1

In a text file I want to comment out these lines:

<whatever>xyz
<whatever>xyz <whatever>

... that's a certain string followed by either end-of-line or whitespace.

But I want to leave these lines alone:

<whatever>xyz<something><whatever>

... that's the string followed by a character that is not whitespace.

Where the following are of course not literal strings:

  • < whatever > zero or more characters that may be white-space.
  • < something > anything except white-space.

I've tried this:

sed -e '/xyz[ $]/s/^/# /g' in.txt > out.txt

... but it doesn't match the lines with end-of-line immediately after the string. Seems the $ sign is taken as a literal when it is inside square brackets.


This is my current hack:

sed -e '/xyz /s/^/# /g' in.txt > out.txt
sed -e '/xyz$/s/^/# /g' -i out.txt

... but I'd much rather only parse the file once due to speed. I'd also like to match \t as well as ordinary space character; but that is not compulsory.

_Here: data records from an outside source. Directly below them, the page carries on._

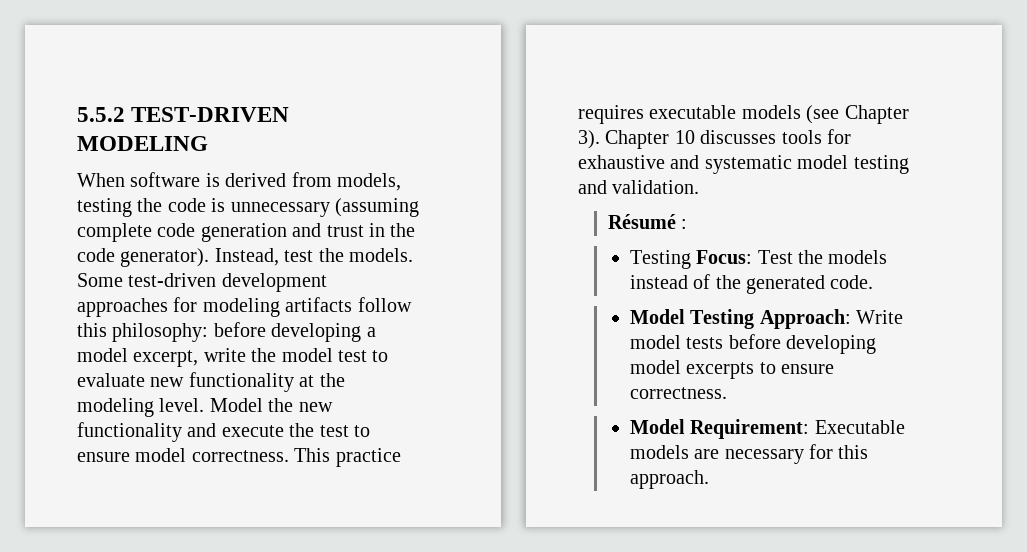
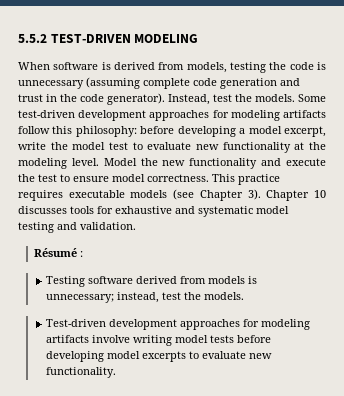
- Testing Focus: Test the models instead of the generated code.
- Model Testing Approach: Write model tests before developing model excerpts to ensure correctness.
- Model Requirement: Executable models are necessary for this approach.
+ Testing software derived from models is unnecessary; instead, test the models.
+ Test-driven development approaches for modeling artifacts involve writing model tests before developing model excerpts to evaluate new functionality.

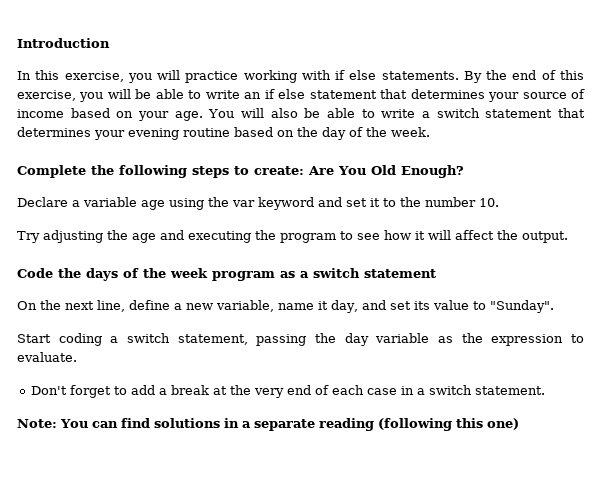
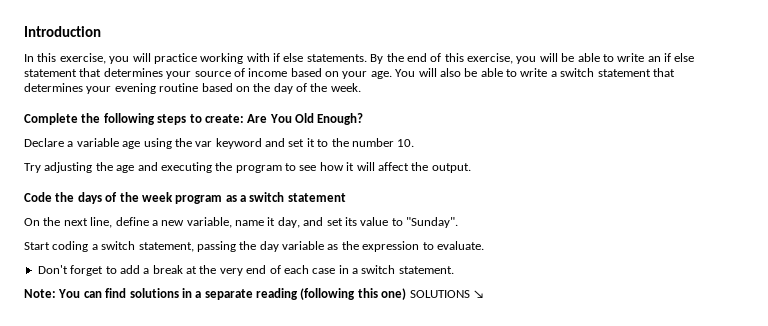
- Note: You can find solutions in a separate reading (following this one)
+ Note: You can find solutions in a separate reading (following this one) SOLUTIONS ↘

For this input file, "in.txt":

xyz
xyz #
xyz.

I'm running Linux Mint, i.e. gnu sed.

jcxz100
  • 61
  • 7
  • Your input and the hack doesn't work as you are claiming here. Put some snippet from your actual input. – iamauser Feb 07 '18 at 15:29
  • iamauser: I don't understand? I've just copied back the code I call my hack, and it does what I expected. Btw, I just added the input test file to the original post. – jcxz100 Feb 07 '18 at 20:10

2 Answers2

2

Special characters lose their meaning in bracket expressions.

Try this:

sed -Ee '/(xyz$)|(xyz )|(xyz\t)/s/^/# /g'

> gsed -Ee '/(xyz$)|(xyz )|(xyz)\t/s/^/# /g' in.txt
# xyz
# xyz #
xyz.
Mat Ford
  • 73
  • 1
  • 8
  • 1
    So what? If xyz is followed by whitespace then the question asked that it be commented out. – Mat Ford Feb 07 '18 at 17:35
  • 1
    `(xyz$)|(xyz )|(xyz\t)` = `xyz($| | \t)` = `xyz($|[ \t])` = `xyz($|[[:blank:]])` – Ed Morton Feb 07 '18 at 17:45
  • @EdMorton Why it's not ok with [[:space:]] ? – ctac_ Feb 07 '18 at 17:56
  • @ctac_ It is OK but its not in general the same since `[[:space:]]` includes newline, etc. I was just pointing out other constructs equivalent to what's in the current answer but more concise. – Ed Morton Feb 07 '18 at 18:05
  • @EdMorton I try few minutes with [[:space:]] with no avail. I realize now that $ is not \n. thanks – ctac_ Feb 07 '18 at 18:12
  • Right. `$` is an RE metacharacter representing `end of string` when used in a regexp while `\n` is an escape sequence representing the linefeed character in [some versions of] some tools in regexps and/or print statements. sed and grep are line-oriented and so `$` is sometimes mis-understood as meaning `end of line` just because the end of the input string occurs at the end of the line in those tools, but it's not that in general and even if it was that'd still be different from `\n`. – Ed Morton Feb 07 '18 at 18:16
  • 1
    Thanks :) Also thank you @EdMorton for the shortened versions. – jcxz100 Feb 07 '18 at 23:01
0
$ cat r.sh 
awk '{
   a = $0 ~ /xyz/
   b = $0 ~ /xyz[^ \t]/
   if (a && !b) print "# " $0
   else         print $0
 }' "$@"

Usage

sh r.sh file
slitvinov
  • 5,693
  • 20
  • 31